:: Work task ::
The entries below contain pictures, which are to be left out; write out exactly, and only, the lines from the line with "Five hours: 9" up to and including the line with "total: 1087.66 -> 859.07".

•••••

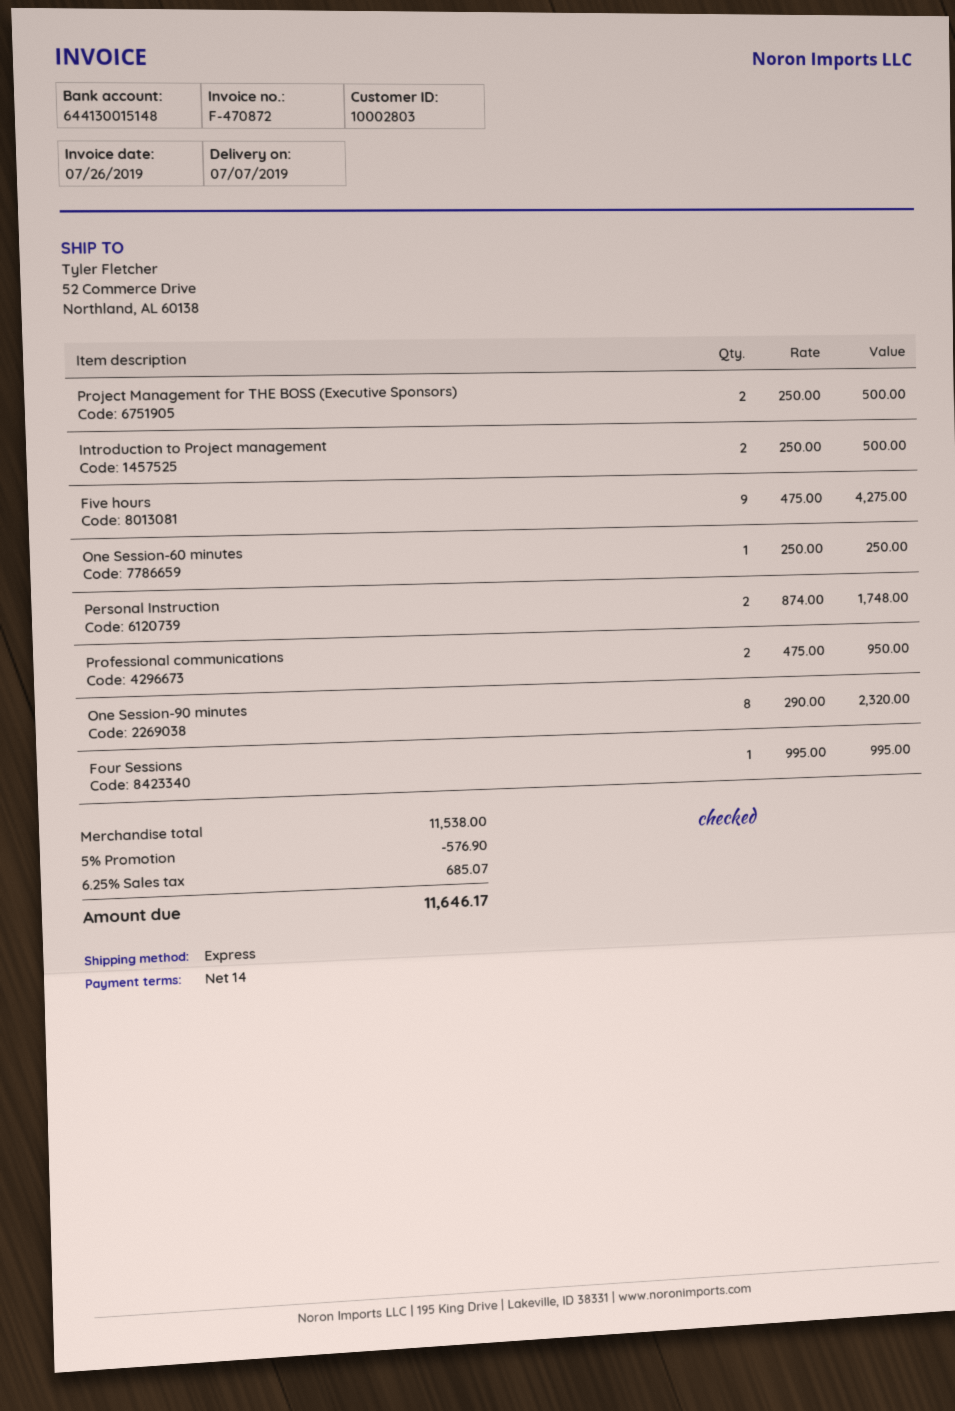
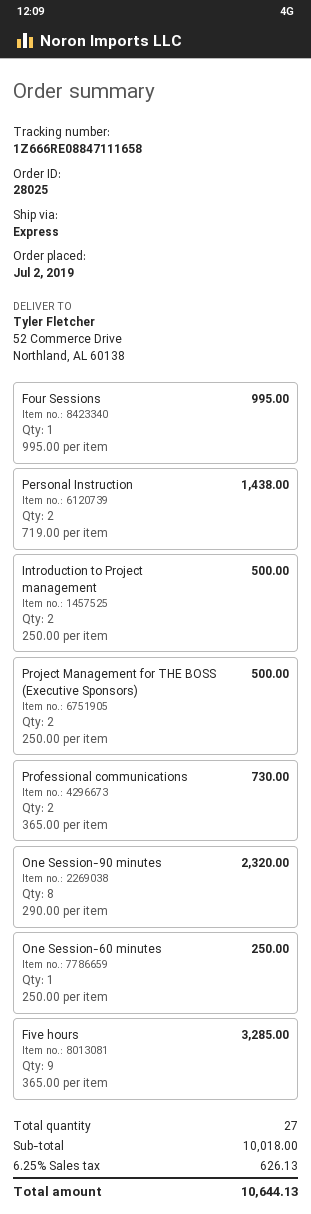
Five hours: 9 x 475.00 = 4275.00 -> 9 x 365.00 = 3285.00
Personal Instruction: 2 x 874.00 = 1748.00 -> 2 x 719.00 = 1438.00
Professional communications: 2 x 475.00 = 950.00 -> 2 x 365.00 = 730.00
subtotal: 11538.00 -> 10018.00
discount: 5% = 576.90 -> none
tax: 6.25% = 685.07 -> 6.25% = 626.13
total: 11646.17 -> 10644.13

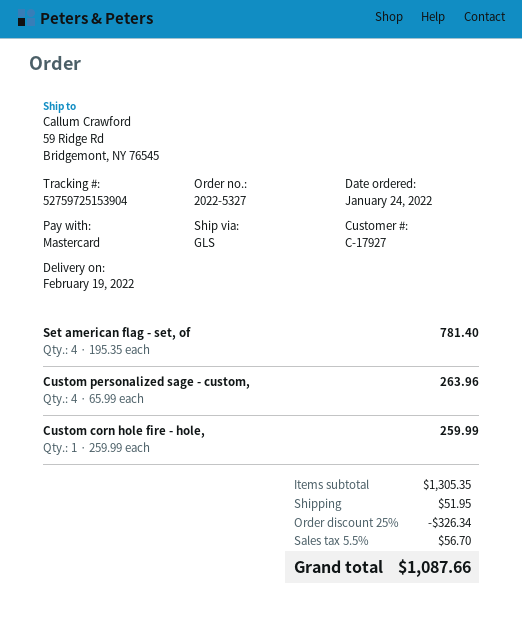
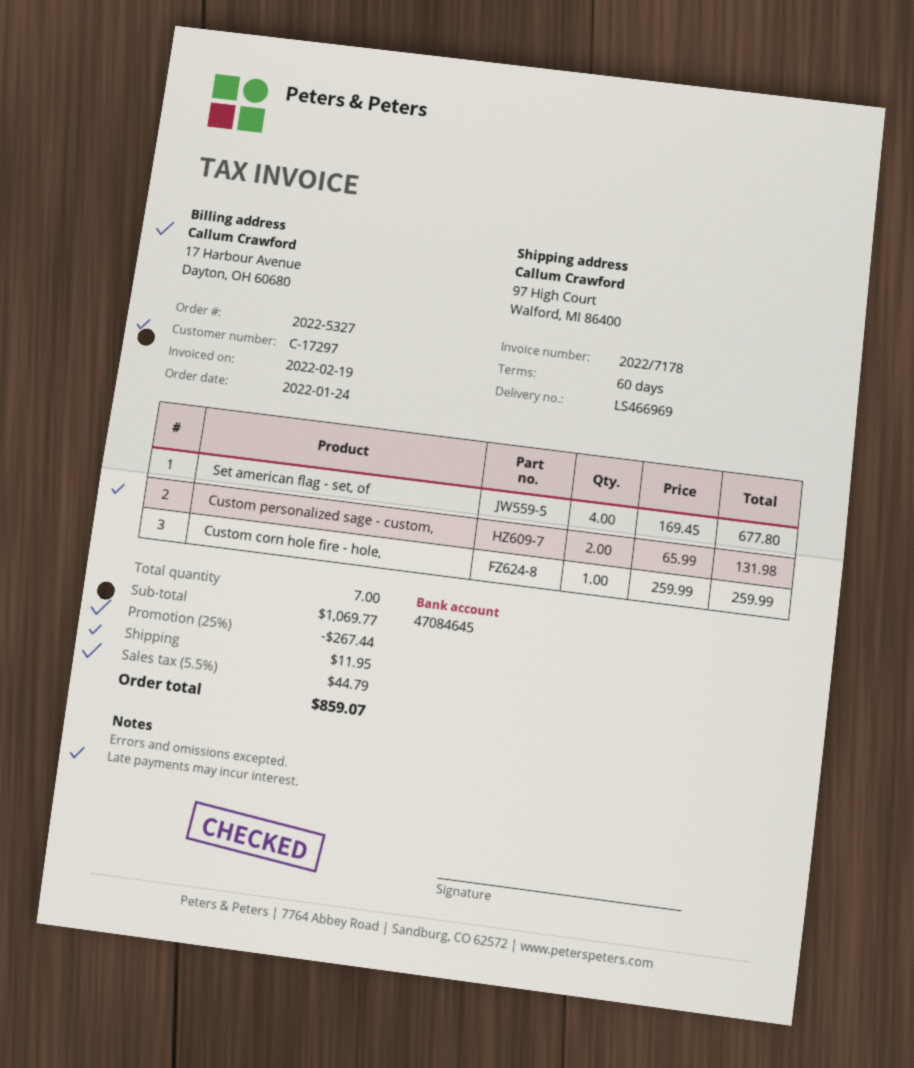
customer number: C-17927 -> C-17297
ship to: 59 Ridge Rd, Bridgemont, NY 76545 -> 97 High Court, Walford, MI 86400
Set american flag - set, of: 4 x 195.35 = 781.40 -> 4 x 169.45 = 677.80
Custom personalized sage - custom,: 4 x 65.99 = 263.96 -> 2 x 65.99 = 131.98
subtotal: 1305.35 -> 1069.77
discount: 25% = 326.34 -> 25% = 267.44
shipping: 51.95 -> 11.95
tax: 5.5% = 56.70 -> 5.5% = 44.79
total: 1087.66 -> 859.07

•••••

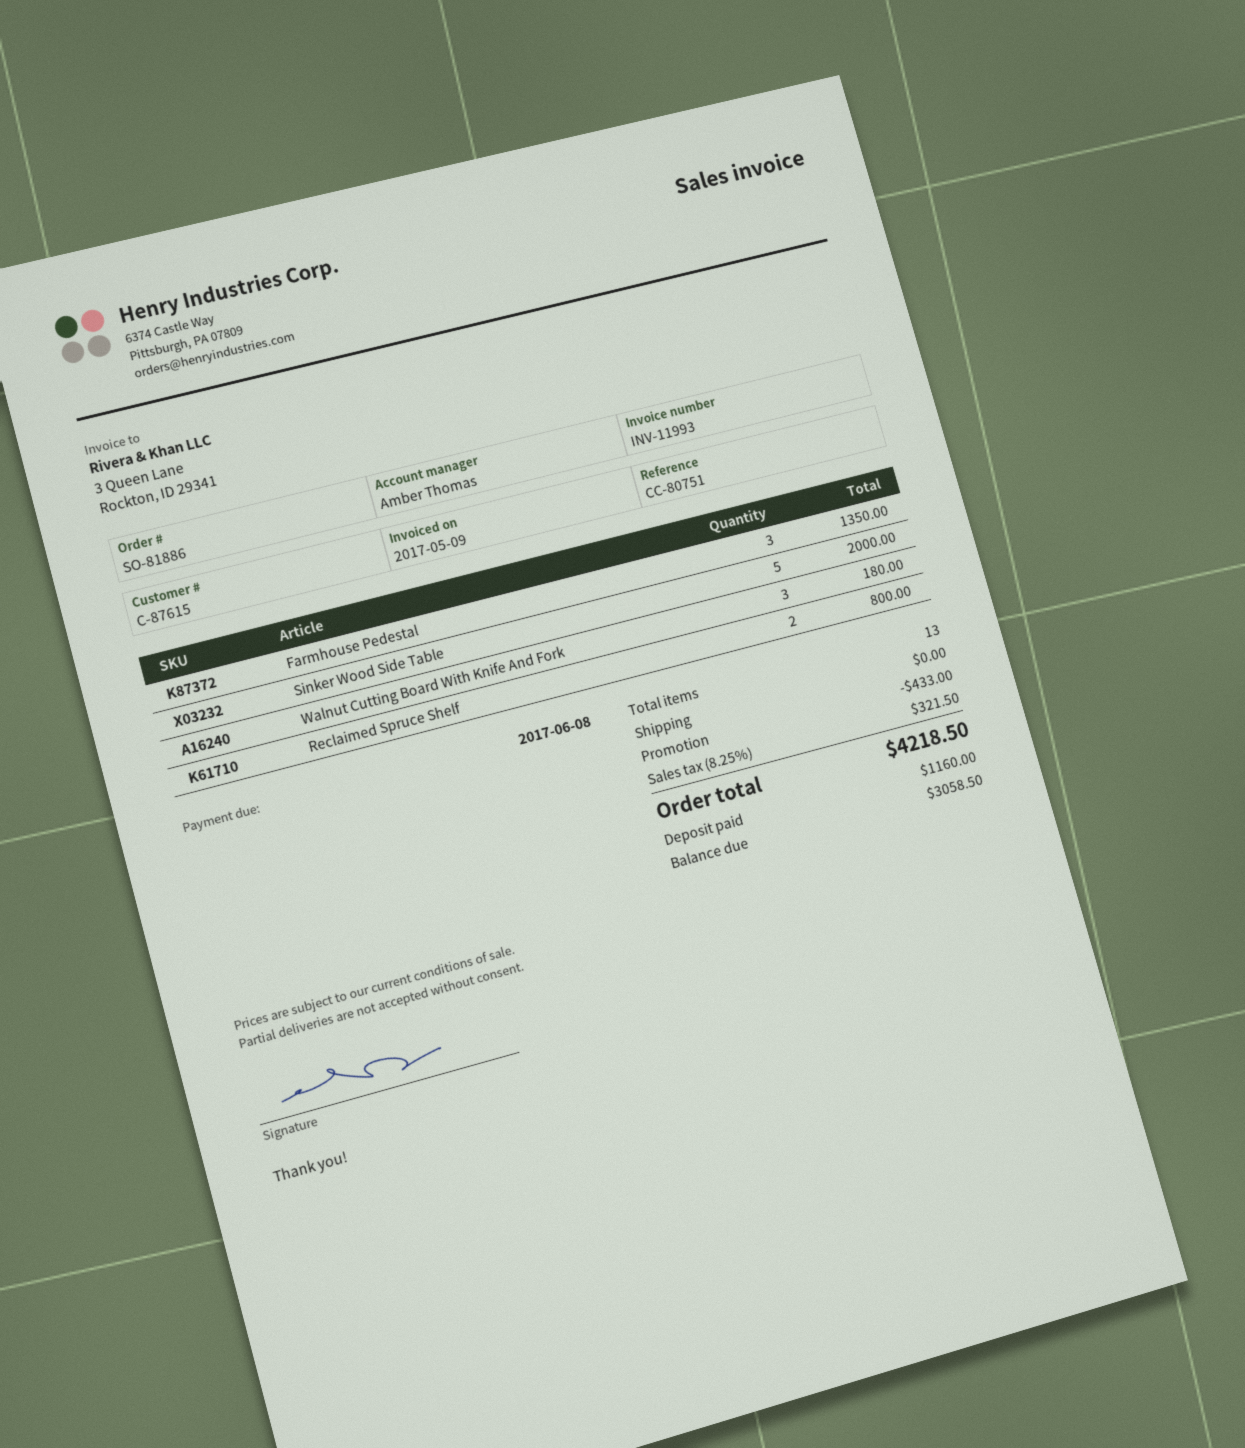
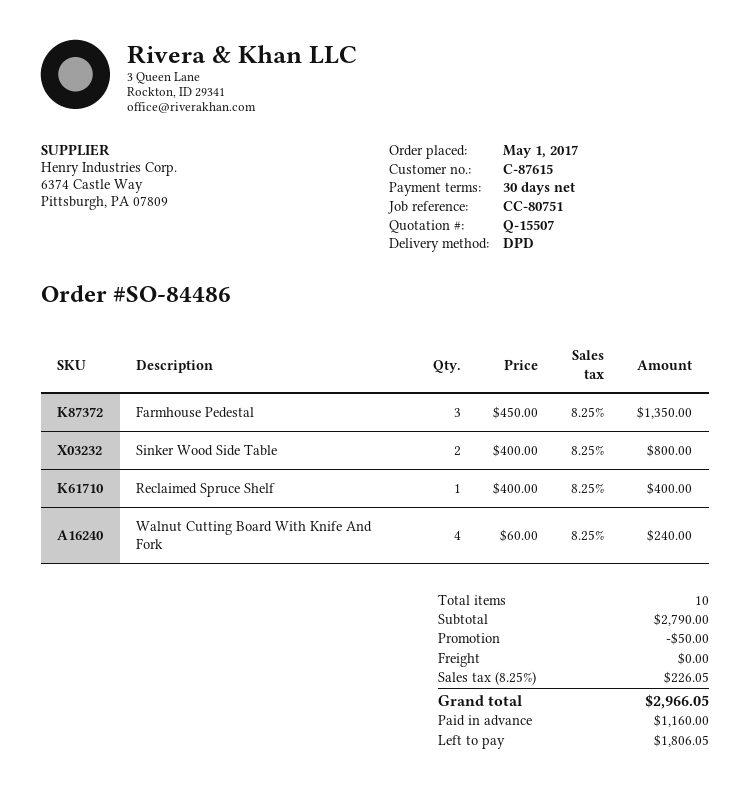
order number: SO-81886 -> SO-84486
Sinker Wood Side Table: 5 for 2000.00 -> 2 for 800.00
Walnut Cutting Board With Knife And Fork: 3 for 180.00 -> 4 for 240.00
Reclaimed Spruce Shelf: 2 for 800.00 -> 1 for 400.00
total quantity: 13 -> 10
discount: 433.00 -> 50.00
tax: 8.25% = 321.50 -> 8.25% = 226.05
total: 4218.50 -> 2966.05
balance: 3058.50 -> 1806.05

•••••

:: Written answer ::
Five hours: 9 x 475.00 = 4275.00 -> 9 x 365.00 = 3285.00
Personal Instruction: 2 x 874.00 = 1748.00 -> 2 x 719.00 = 1438.00
Professional communications: 2 x 475.00 = 950.00 -> 2 x 365.00 = 730.00
subtotal: 11538.00 -> 10018.00
discount: 5% = 576.90 -> none
tax: 6.25% = 685.07 -> 6.25% = 626.13
total: 11646.17 -> 10644.13

customer number: C-17927 -> C-17297
ship to: 59 Ridge Rd, Bridgemont, NY 76545 -> 97 High Court, Walford, MI 86400
Set american flag - set, of: 4 x 195.35 = 781.40 -> 4 x 169.45 = 677.80
Custom personalized sage - custom,: 4 x 65.99 = 263.96 -> 2 x 65.99 = 131.98
subtotal: 1305.35 -> 1069.77
discount: 25% = 326.34 -> 25% = 267.44
shipping: 51.95 -> 11.95
tax: 5.5% = 56.70 -> 5.5% = 44.79
total: 1087.66 -> 859.07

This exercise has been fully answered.